Methods: Placebo data from SLE RCTs of 24- or 52-week duration that collected the Systemic Lupus Erythematosus Disease Activity Index (SLEDAI) and BILAG 2004 Index were included. Participants in each study were classified as either a responder or nonresponder by the SRI-4 and BICLA composite indices, and frequencies of concordance and discordance between the SRI-4 and BICLA were determined. Overall agreement between SRI-4 and BICLA was estimated by Cohen’s kappa.

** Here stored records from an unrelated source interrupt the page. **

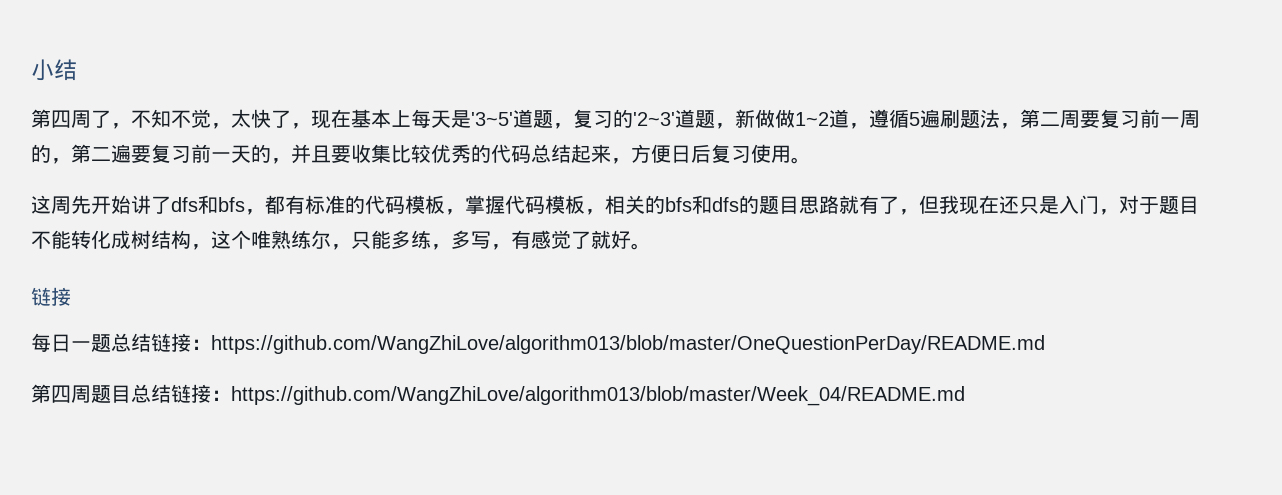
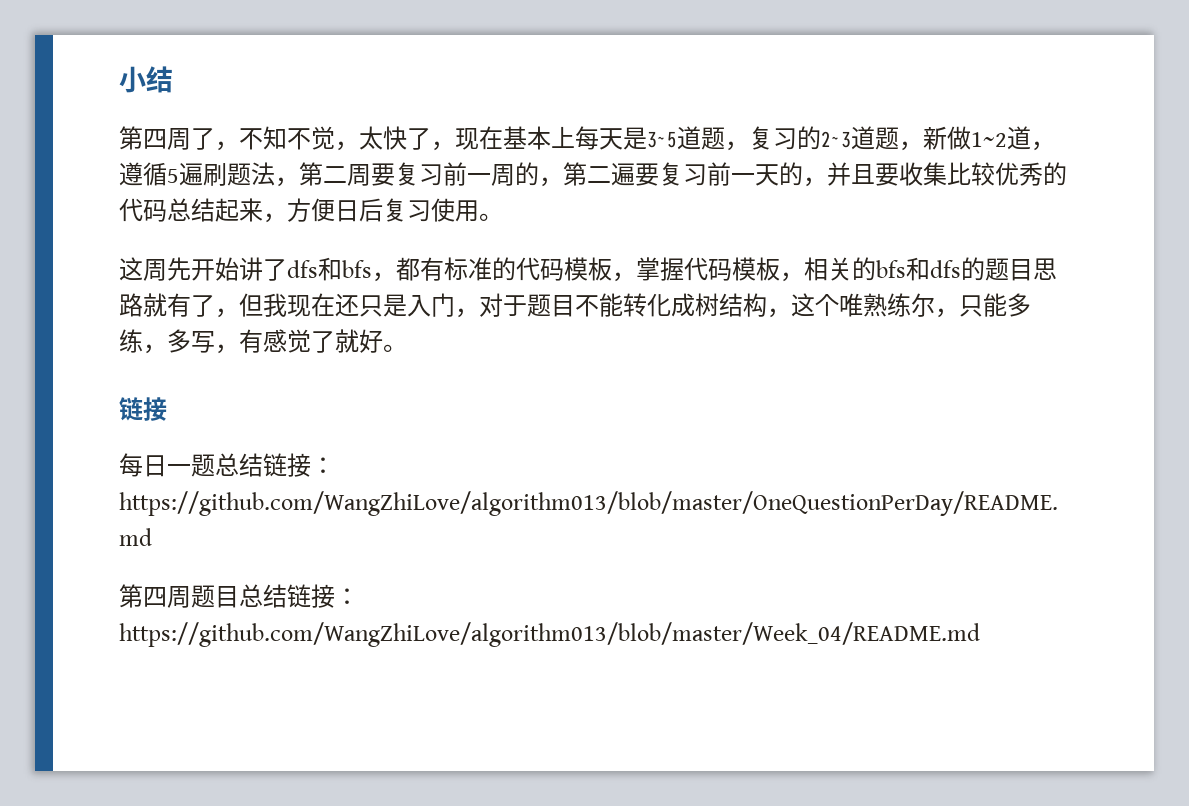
- 第四周了，不知不觉，太快了，现在基本上每天是'3~5'道题，复习的'2~3'道题，新做做1~2道，遵循5遍刷题法，第二周要复习前一周的，第二遍要复习前一天的，并且要收集比较优秀的代码总结起来，方便日后复习使用。
+ 第四周了，不知不觉，太快了，现在基本上每天是3~5道题，复习的2~3道题，新做1~2道，遵循5遍刷题法，第二周要复习前一周的，第二遍要复习前一天的，并且要收集比较优秀的代码总结起来，方便日后复习使用。

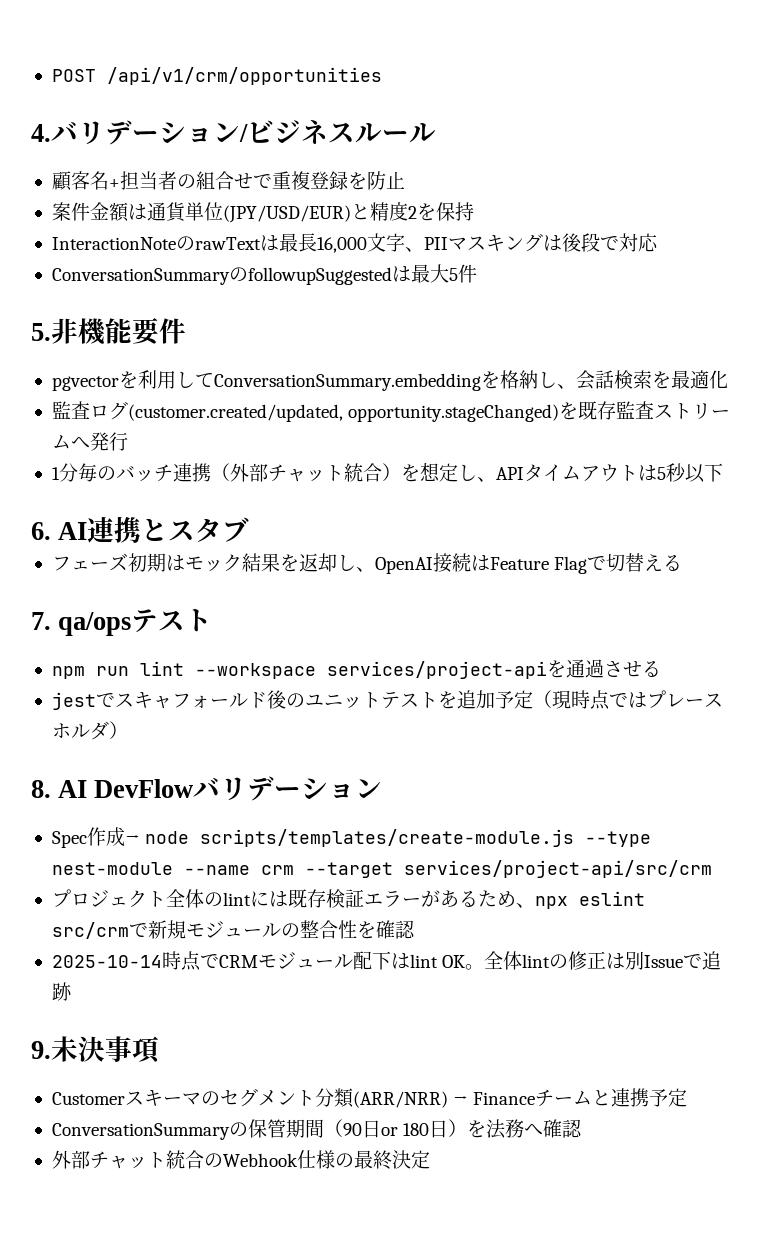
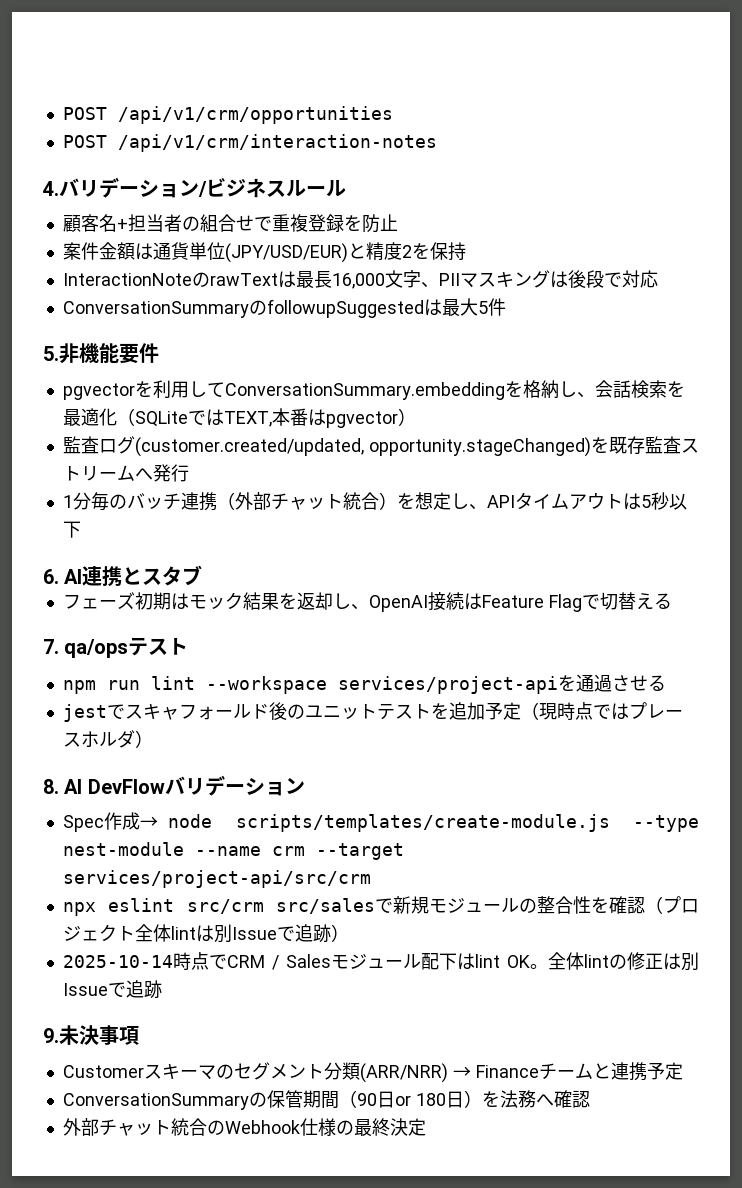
+ POST /api/v1/crm/interaction-notes
- pgvectorを利用してConversationSummary.embeddingを格納し、会話検索を最適化
+ pgvectorを利用してConversationSummary.embeddingを格納し、会話検索を最適化（SQLiteではTEXT,本番はpgvector）
- プロジェクト全体のlintには既存検証エラーがあるため、npx eslint src/crmで新規モジュールの整合性を確認
+ npx eslint src/crm src/salesで新規モジュールの整合性を確認（プロジェクト全体lintは別Issueで追跡）
- 2025-10-14時点でCRMモジュール配下はlint OK。
+ 2025-10-14時点でCRM / Salesモジュール配下はlint OK。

For each participant, the leading reason for nonresponse by the SRI-4 and BICLA was identified by the following hierarchical order: concomitant medication violation; study withdrawal; lack of improvement by SLEDAI or BILAG, respectively; worsening disease by BILAG; worsening disease by SLEDAI (as a criterion for BICLA nonresponse); and worsening physician global assessment.

Results: Five of six RCTs had a requirement for minimum total or clinical SLEDAI score at entry (Table 1). Four trials had primary endpoints of SRI-4 or SRI-5, and all had steroid dose limits at baseline. Placebo response rates ranged from 29-48% with SRI-4 as the outcome and 28-45% with BICLA as the outcome. As shown in Figure 1, SRI-4 and BICLA concordance varied by clinical trial with a Cohen’s kappa ranging from 0.39-0.76. Within trials that provided data at both timepoints, agreement of SRI-4 and BICLA was higher at 52 weeks than at 24 weeks. The three most common reasons for SRI-4 and BICLA nonresponse were lack of SLEDAI or BILAG improvement, respectively, study withdrawal, or concomitant medication violation (Figure 2).

Conclusion: Discordance between the SRI-4 and BICLA varied by clinical trial, ranging from 11.8-30.3%, with SRI-4 classifying more responders than the BICLA. Nonresponse to SRI-4 and BICLA was largely due to lack of clinical improvement by the SLEDAI or BILAG, respectively, study withdrawal, or concomitant medication violation. The remaining components of the SRI-4 and BICLA provided minimal impact to nonresponder frequencies. Further research will identify the specific factors associated with SRI-4 and BICLA discordance.

Supporting image 1

Table 1: Summary of the SLE RTCs and their respective SRI_4 and BICLA responses among the placebo groups

Supporting image 2

Figure 1: Concordance between SRI_4 and BICLA outcomes among placebo recipients of each clinical trial.

Supporting image 3

Figure 2: Reasons for SRI_4 and BICLA nonresponse among placebo recipients, by clinical trial. 2A) Reasons for SRI_4 nonresponse. 2B) Reasons for BICLA nonresponse. SLEDAI: Systemic Lupus Erythematosus Disease Activity Index. BILAG: British Isles Lupus Assessment Group Index. PGA: Physician Global Assessment.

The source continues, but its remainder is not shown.